━━ SOURCE RECORDS ━━
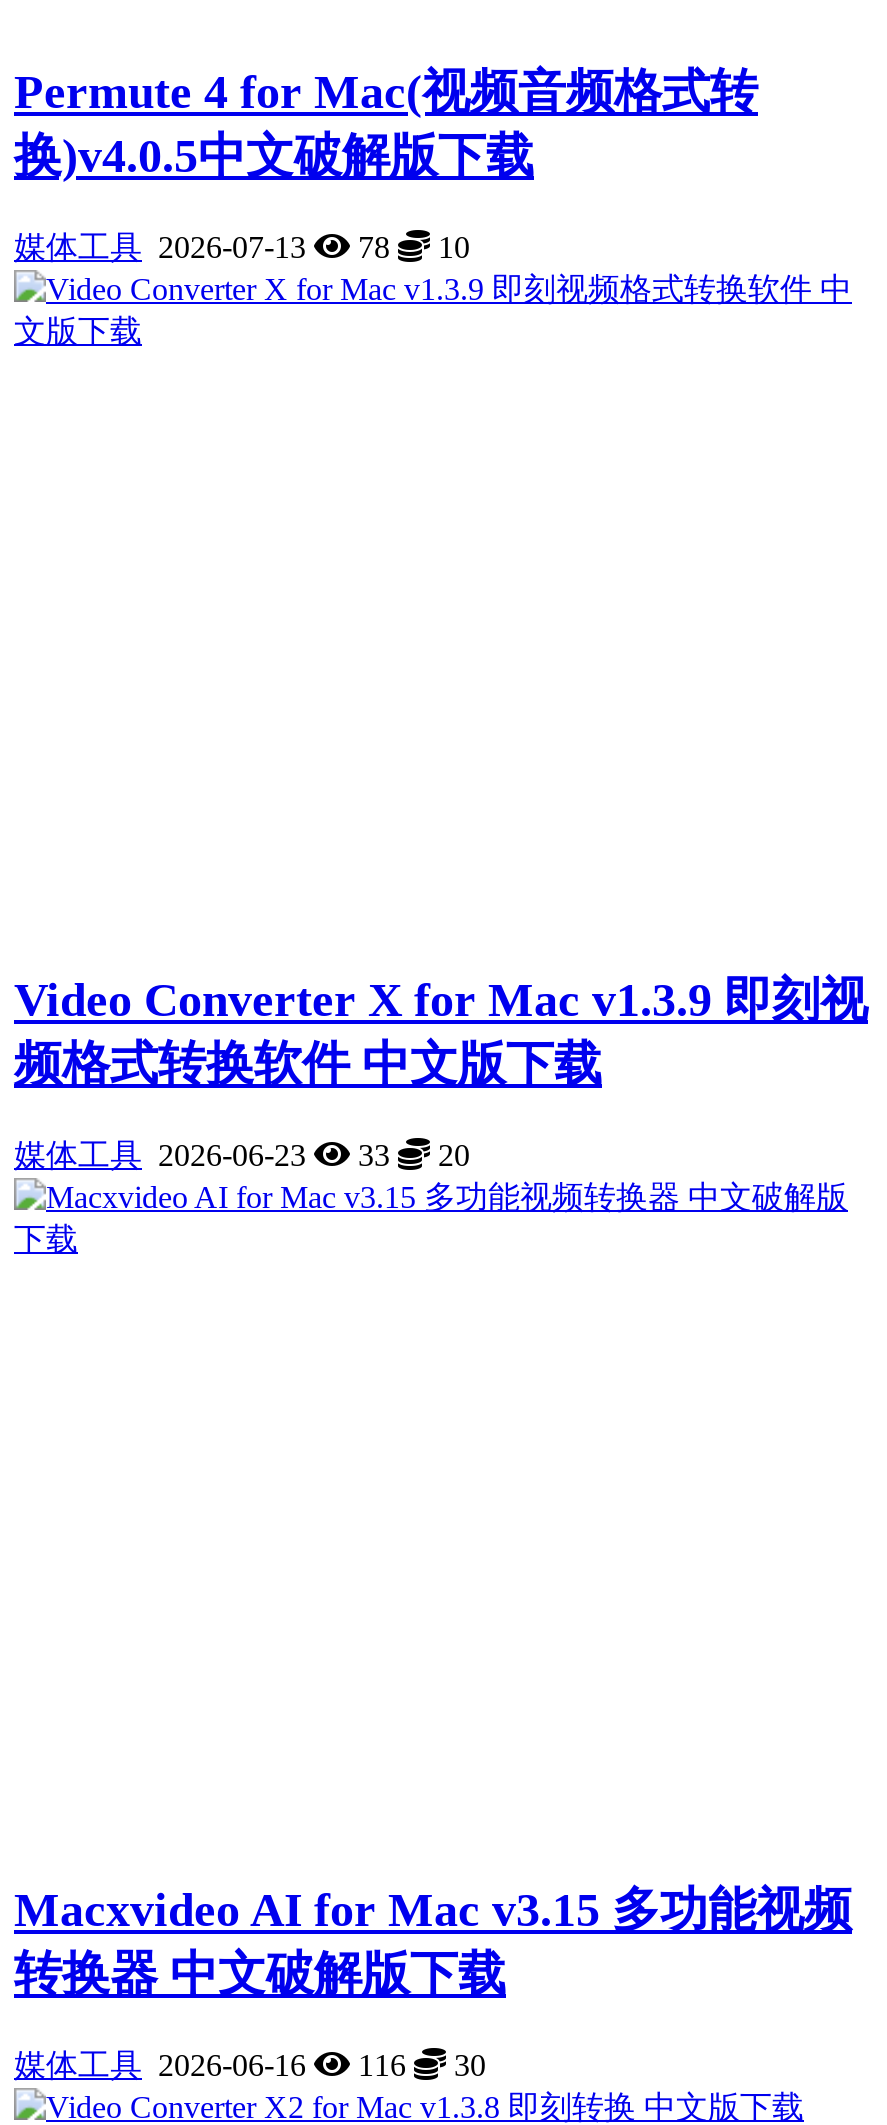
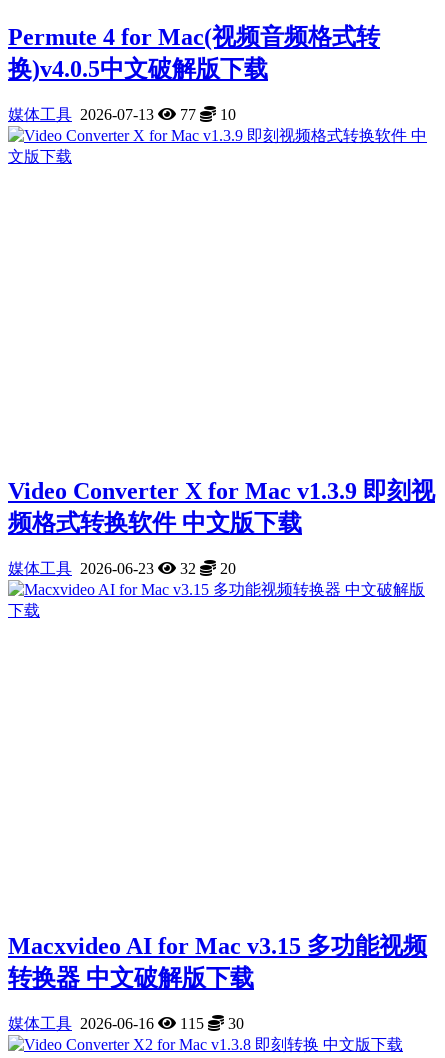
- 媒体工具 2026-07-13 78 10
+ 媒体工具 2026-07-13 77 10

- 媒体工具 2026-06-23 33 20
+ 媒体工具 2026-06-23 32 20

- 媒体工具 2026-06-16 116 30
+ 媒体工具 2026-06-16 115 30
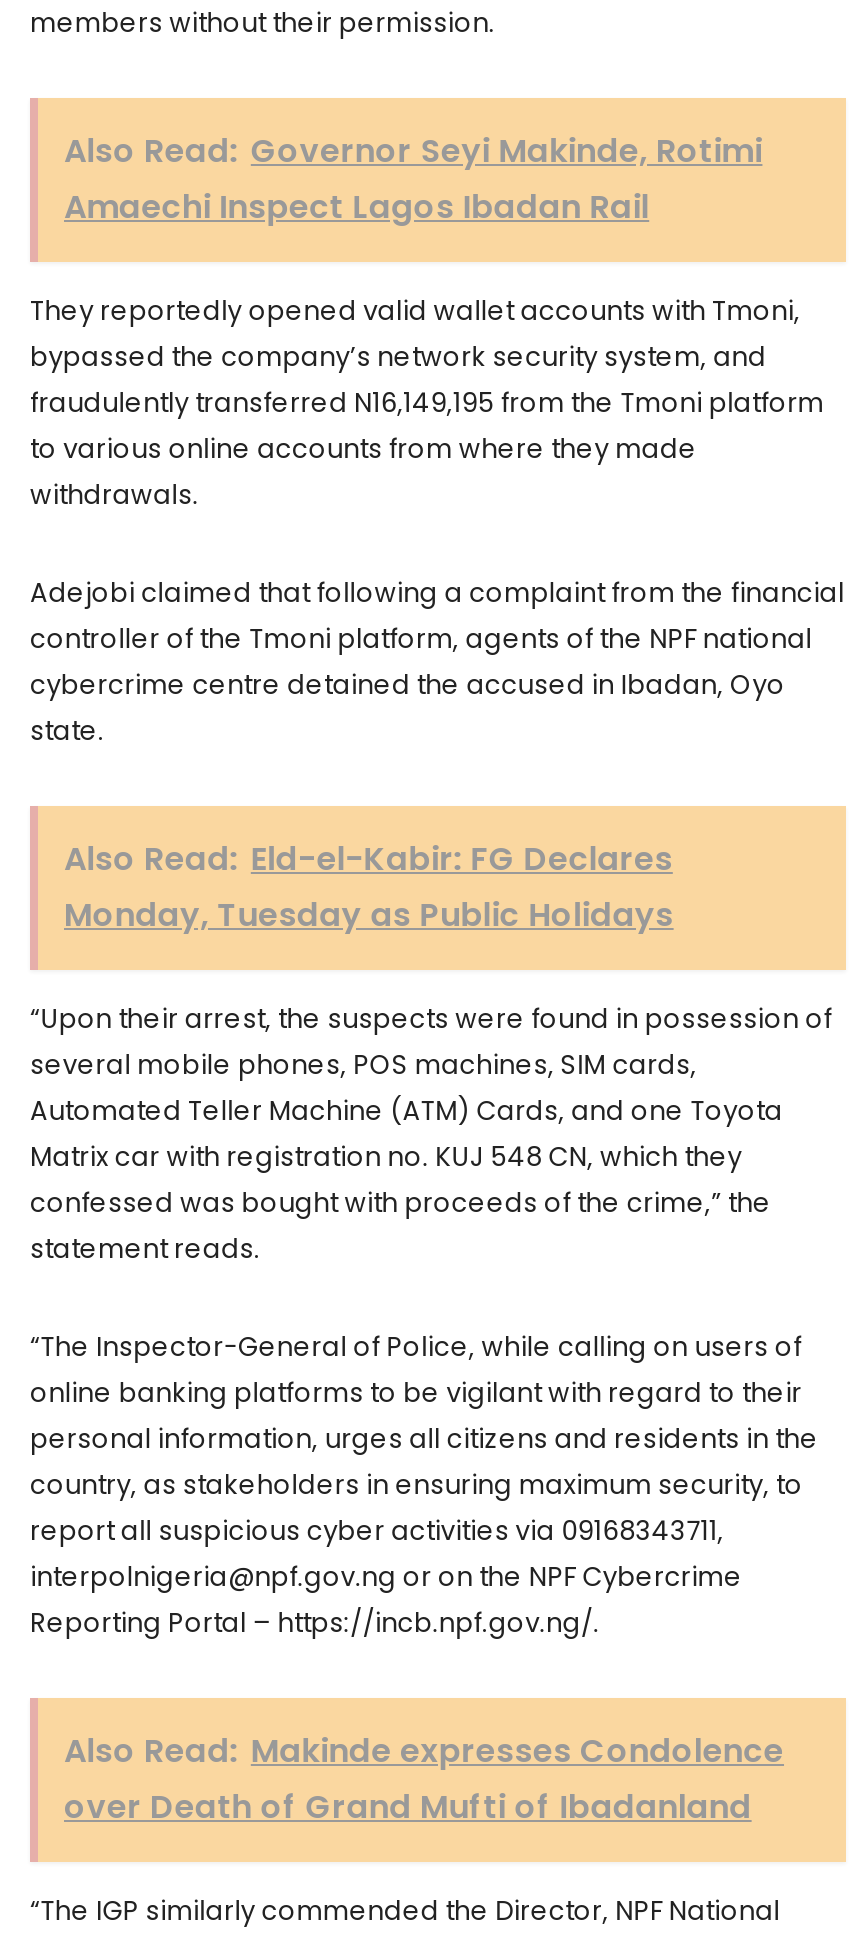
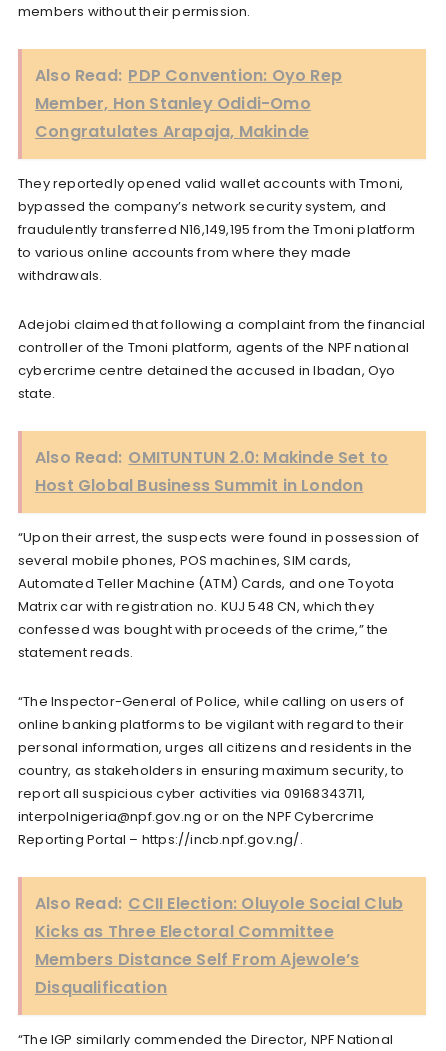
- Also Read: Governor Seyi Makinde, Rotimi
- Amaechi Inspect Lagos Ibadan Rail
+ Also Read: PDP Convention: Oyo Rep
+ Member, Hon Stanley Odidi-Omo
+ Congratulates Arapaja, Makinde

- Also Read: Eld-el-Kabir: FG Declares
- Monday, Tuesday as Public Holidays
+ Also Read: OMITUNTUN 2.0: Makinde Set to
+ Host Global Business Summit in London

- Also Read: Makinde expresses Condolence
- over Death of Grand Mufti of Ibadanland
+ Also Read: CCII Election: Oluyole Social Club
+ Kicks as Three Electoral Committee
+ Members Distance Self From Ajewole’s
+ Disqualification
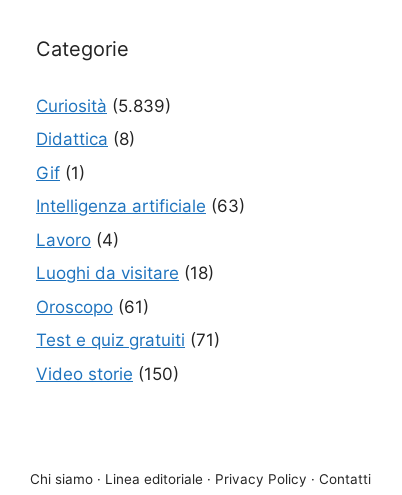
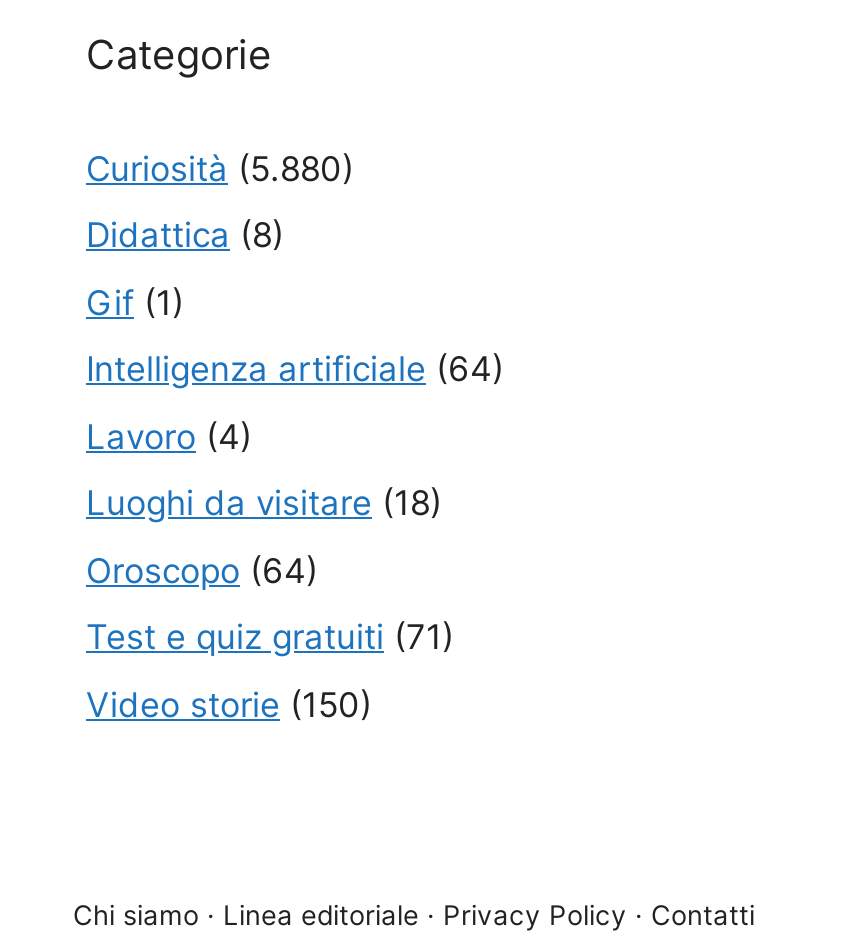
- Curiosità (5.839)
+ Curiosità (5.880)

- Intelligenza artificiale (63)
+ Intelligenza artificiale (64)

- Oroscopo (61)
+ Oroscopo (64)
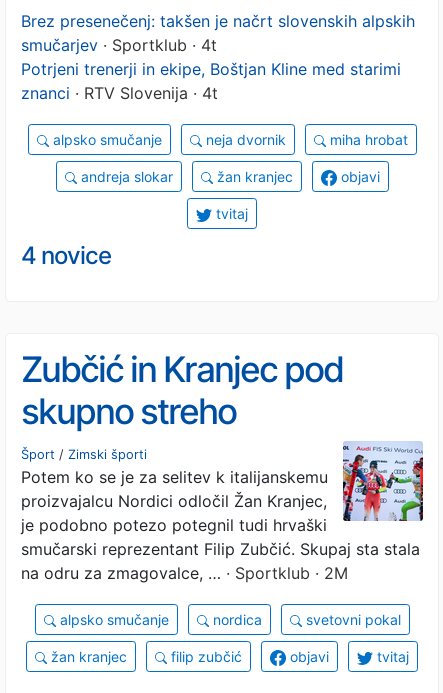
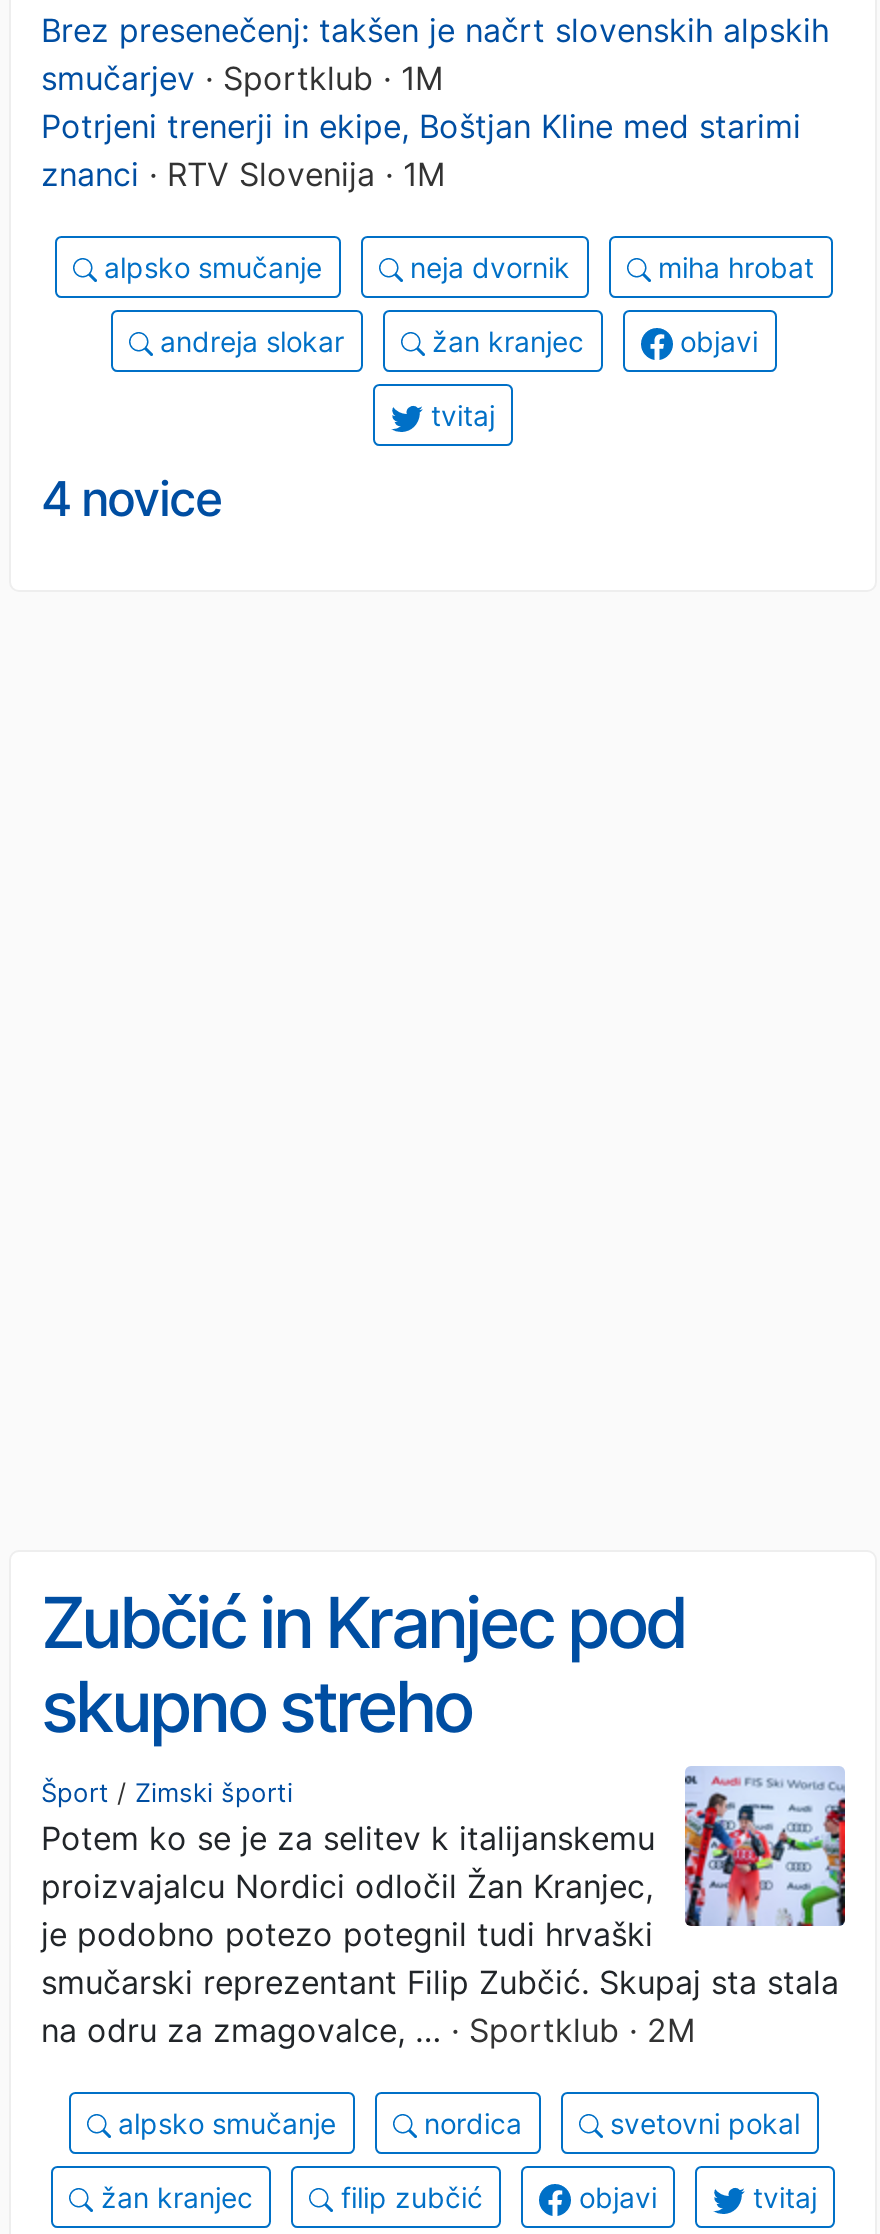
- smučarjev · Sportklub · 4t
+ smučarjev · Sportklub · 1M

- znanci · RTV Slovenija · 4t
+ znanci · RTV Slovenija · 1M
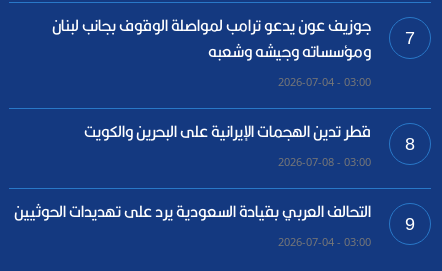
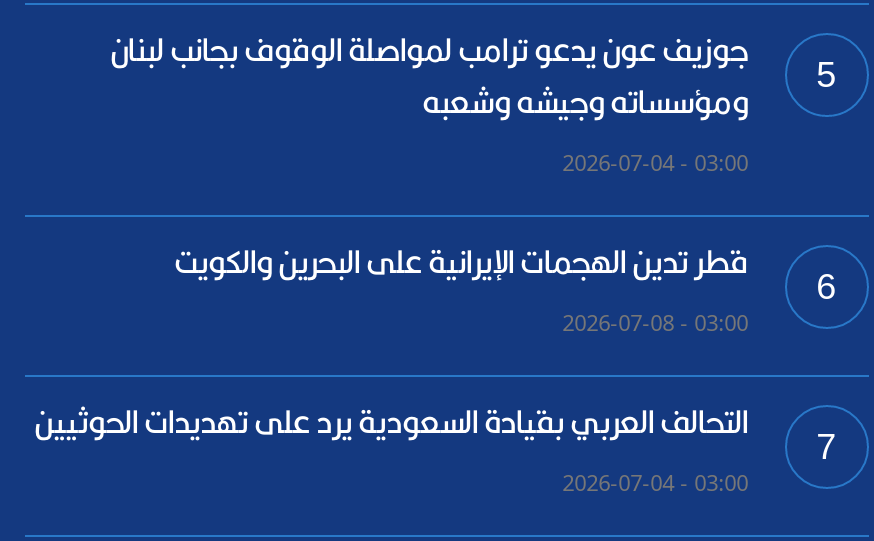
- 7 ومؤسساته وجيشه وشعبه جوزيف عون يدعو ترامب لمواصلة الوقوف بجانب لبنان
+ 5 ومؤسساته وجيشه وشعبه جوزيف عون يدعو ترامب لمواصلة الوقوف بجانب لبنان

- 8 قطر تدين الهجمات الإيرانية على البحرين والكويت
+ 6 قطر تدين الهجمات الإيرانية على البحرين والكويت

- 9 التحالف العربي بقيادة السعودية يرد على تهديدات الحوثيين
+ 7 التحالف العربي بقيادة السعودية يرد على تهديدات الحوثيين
━━━
PROBLEM DETAILS: Word search in the records above: please count the lines holding "لبنان" and state the count alone.

OUTPUT OF THE TASK: 2